- [Task to carry out]
From the records, pick out and copy each line containing "application".

^^^^

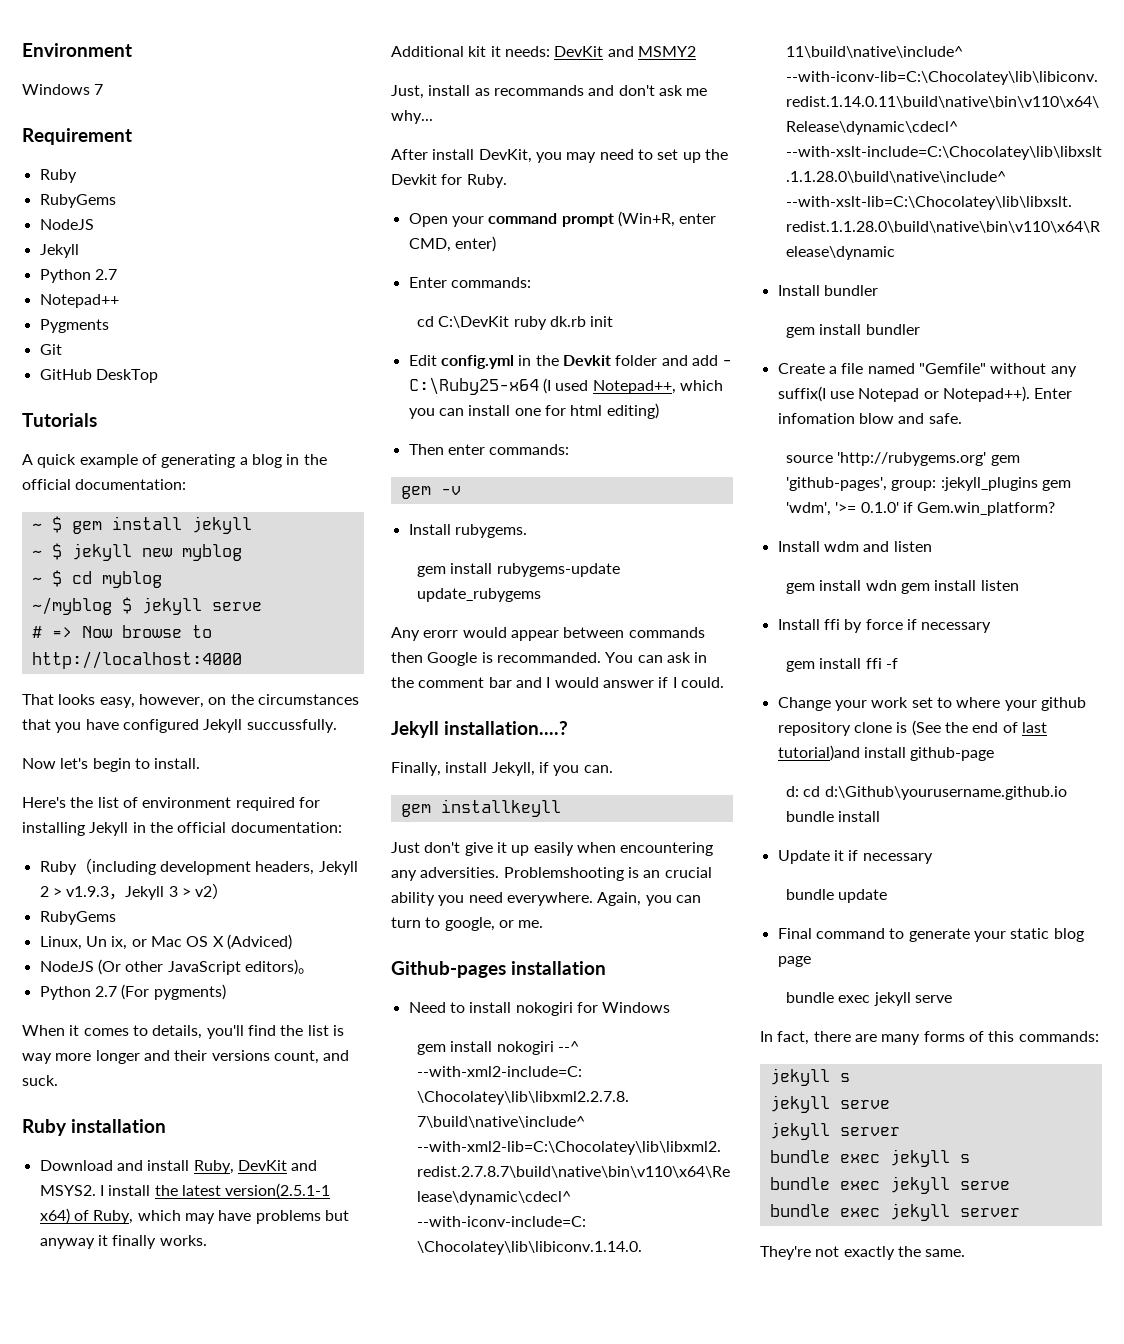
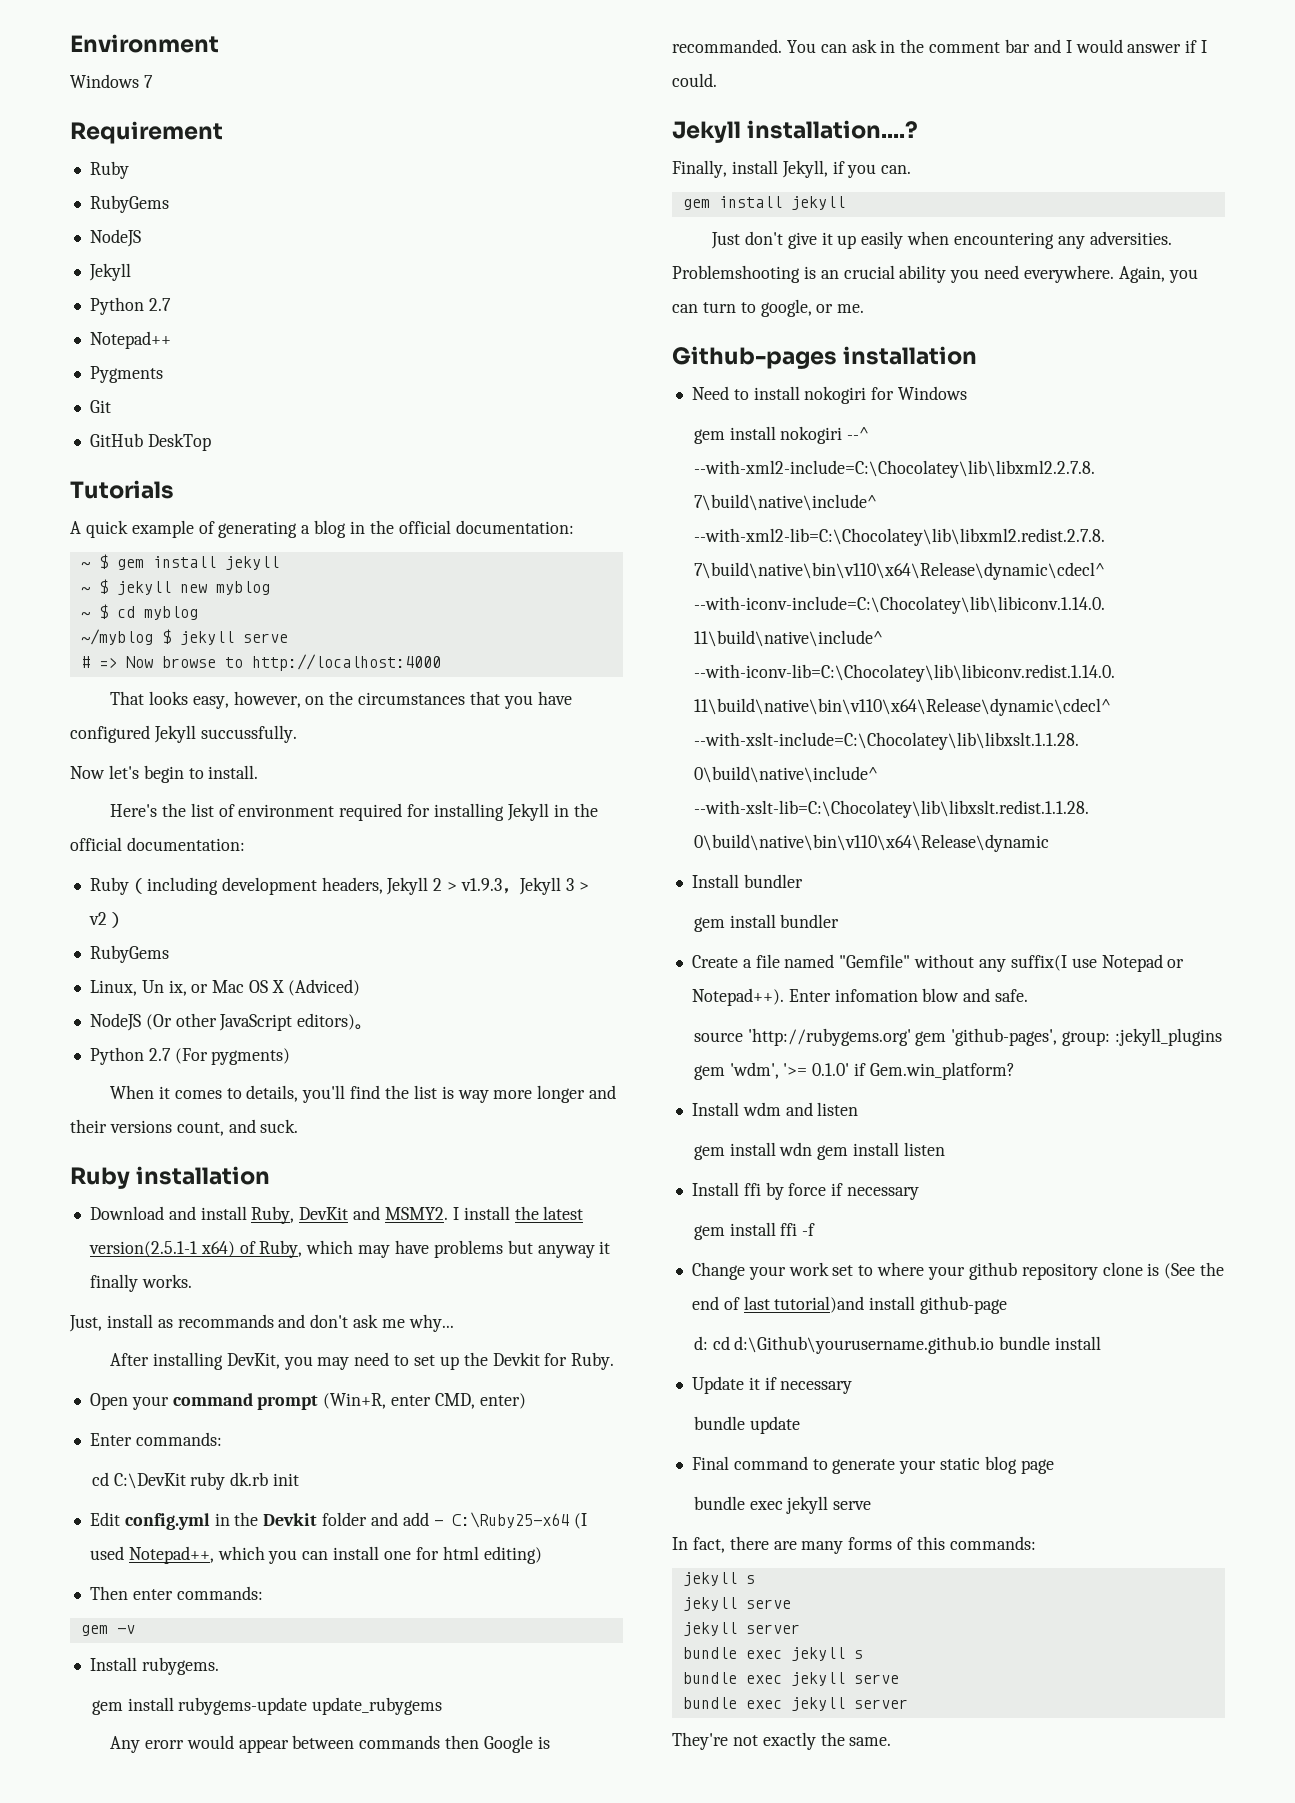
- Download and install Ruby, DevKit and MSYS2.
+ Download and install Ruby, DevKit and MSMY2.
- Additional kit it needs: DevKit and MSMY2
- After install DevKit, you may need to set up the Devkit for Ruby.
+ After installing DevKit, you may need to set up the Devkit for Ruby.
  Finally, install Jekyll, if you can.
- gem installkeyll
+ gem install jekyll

^^^^

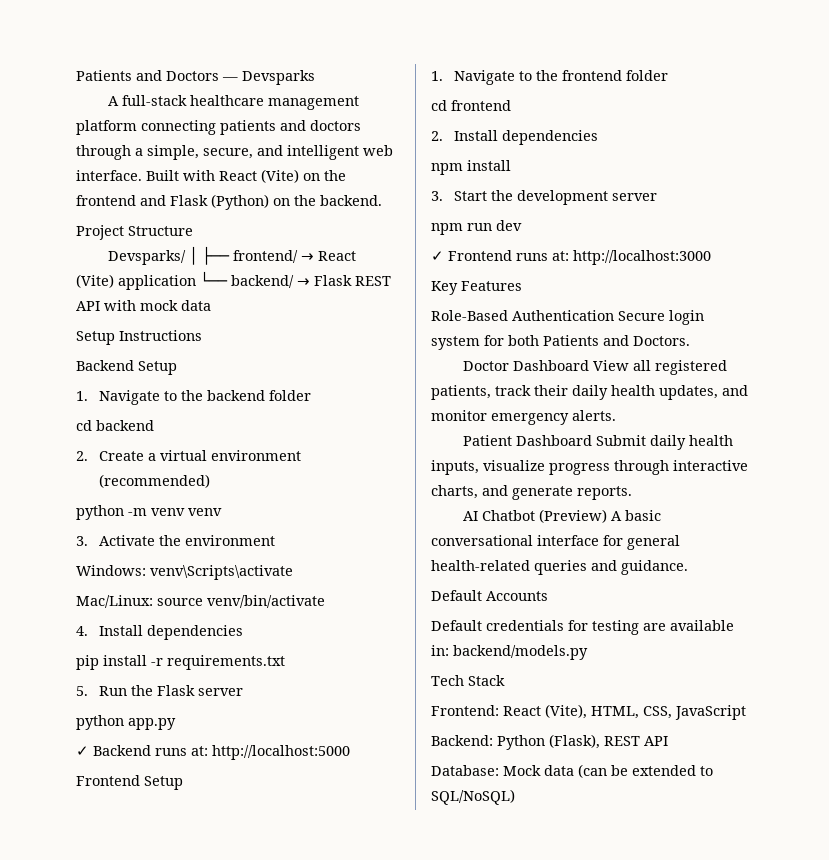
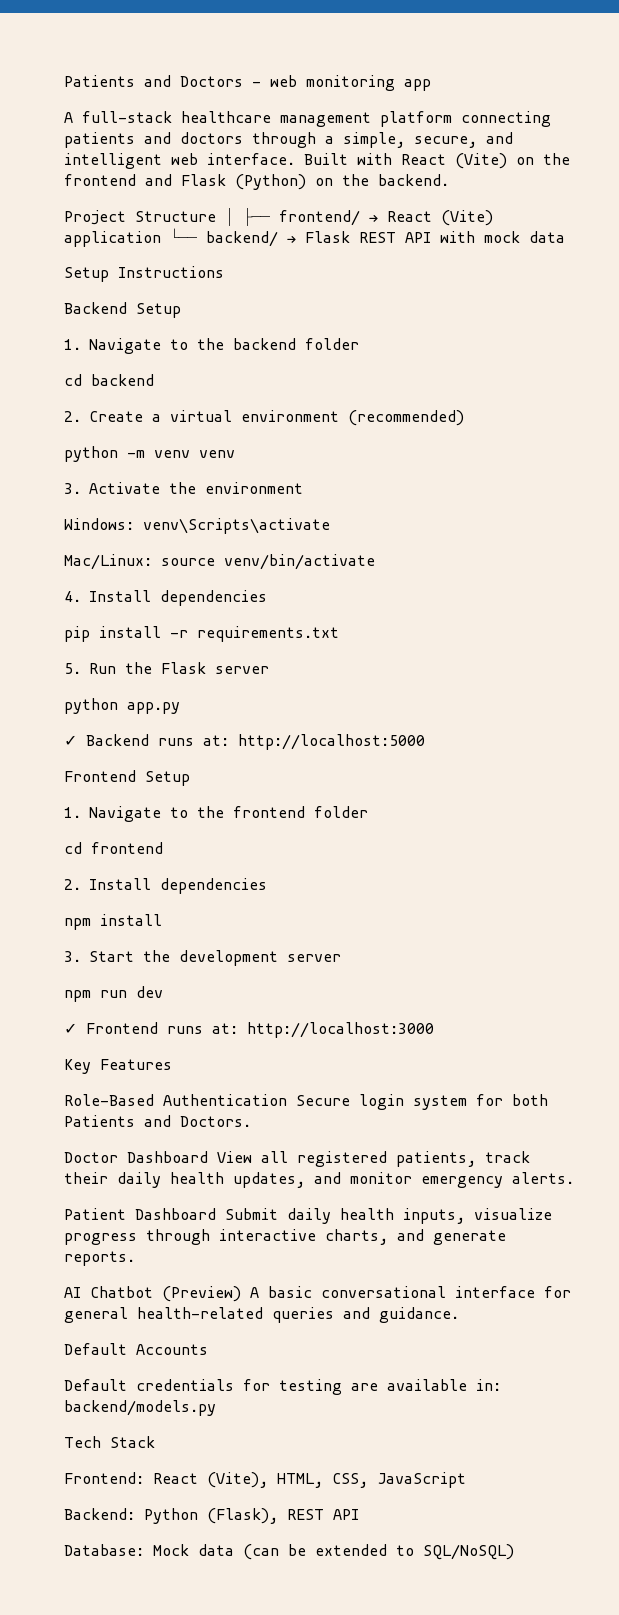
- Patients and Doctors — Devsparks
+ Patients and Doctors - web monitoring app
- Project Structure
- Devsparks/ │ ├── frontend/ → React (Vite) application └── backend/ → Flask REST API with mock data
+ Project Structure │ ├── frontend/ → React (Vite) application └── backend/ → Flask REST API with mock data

^^^^

- [Output for this exercise]
- Devsparks/ │ ├── frontend/ → React (Vite) application └── backend/ → Flask REST API with mock data
+ Project Structure │ ├── frontend/ → React (Vite) application └── backend/ → Flask REST API with mock data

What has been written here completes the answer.